> **Data supplied**:
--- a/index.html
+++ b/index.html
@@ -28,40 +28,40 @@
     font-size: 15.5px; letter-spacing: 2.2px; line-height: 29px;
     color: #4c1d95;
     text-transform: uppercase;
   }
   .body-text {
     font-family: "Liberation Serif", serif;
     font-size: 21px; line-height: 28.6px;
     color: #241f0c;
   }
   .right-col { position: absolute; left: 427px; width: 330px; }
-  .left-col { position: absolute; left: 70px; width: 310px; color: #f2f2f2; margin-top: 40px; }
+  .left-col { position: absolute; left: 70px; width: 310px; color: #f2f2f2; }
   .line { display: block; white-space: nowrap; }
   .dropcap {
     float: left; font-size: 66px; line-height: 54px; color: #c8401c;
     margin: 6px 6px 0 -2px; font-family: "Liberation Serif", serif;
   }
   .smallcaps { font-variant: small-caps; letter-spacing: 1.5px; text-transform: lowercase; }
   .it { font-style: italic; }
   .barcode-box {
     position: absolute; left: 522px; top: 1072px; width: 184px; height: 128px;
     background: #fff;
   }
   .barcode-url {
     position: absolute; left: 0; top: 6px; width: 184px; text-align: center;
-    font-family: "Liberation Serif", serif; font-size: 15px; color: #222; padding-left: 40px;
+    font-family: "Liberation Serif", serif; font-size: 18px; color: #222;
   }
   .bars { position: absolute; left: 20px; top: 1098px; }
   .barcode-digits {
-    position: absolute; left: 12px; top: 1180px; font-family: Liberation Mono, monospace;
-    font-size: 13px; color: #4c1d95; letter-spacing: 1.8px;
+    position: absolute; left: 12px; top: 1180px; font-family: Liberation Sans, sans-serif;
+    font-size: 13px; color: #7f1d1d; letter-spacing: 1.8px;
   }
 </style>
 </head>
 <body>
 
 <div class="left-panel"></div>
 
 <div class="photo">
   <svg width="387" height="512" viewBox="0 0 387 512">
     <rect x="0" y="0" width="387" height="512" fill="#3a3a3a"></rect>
---
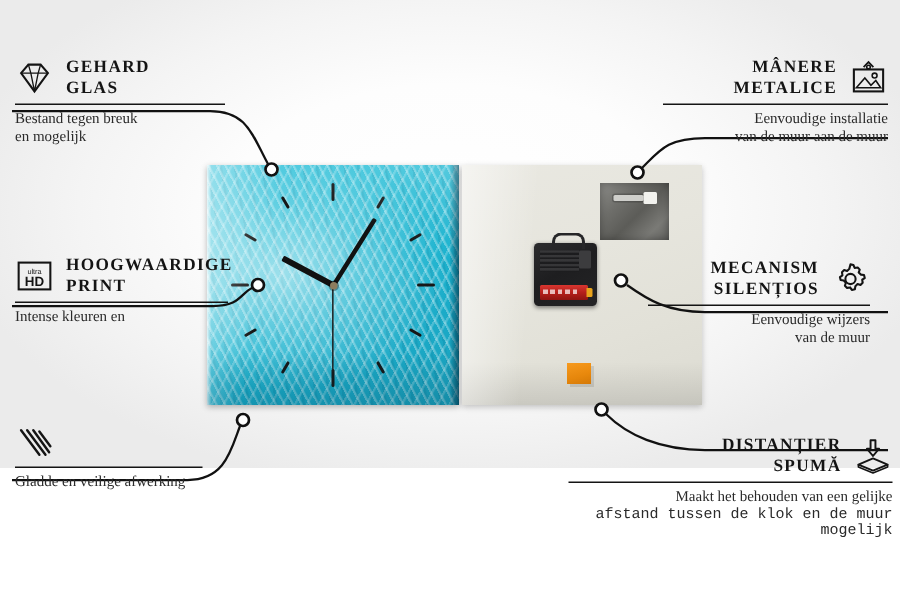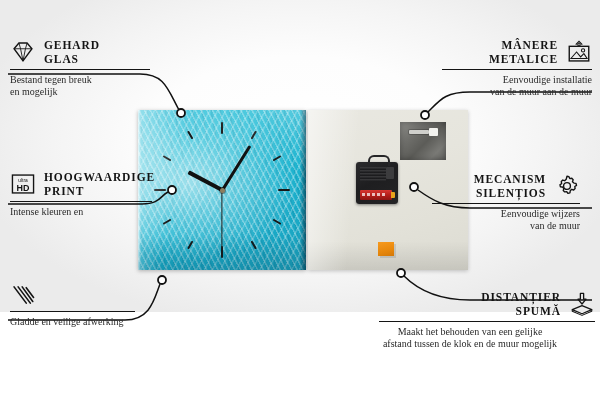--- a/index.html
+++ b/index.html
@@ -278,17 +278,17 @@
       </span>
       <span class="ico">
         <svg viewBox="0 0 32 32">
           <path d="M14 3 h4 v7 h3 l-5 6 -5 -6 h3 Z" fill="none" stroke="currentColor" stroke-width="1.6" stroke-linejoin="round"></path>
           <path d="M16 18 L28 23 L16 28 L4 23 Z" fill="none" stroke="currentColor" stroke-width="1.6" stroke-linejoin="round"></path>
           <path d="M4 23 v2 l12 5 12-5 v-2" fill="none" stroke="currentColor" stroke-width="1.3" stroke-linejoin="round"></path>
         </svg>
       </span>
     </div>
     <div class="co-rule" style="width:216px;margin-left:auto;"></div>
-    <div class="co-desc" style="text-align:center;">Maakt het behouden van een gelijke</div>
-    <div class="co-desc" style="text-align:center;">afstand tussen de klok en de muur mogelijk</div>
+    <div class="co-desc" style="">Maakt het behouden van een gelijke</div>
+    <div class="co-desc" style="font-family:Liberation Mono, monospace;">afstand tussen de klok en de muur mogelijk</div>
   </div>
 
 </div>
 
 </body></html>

> **Exercise prompt**: Once the lines containing "mogelijk" in the data above are counted, give the total by itself.

> **Response area**: 2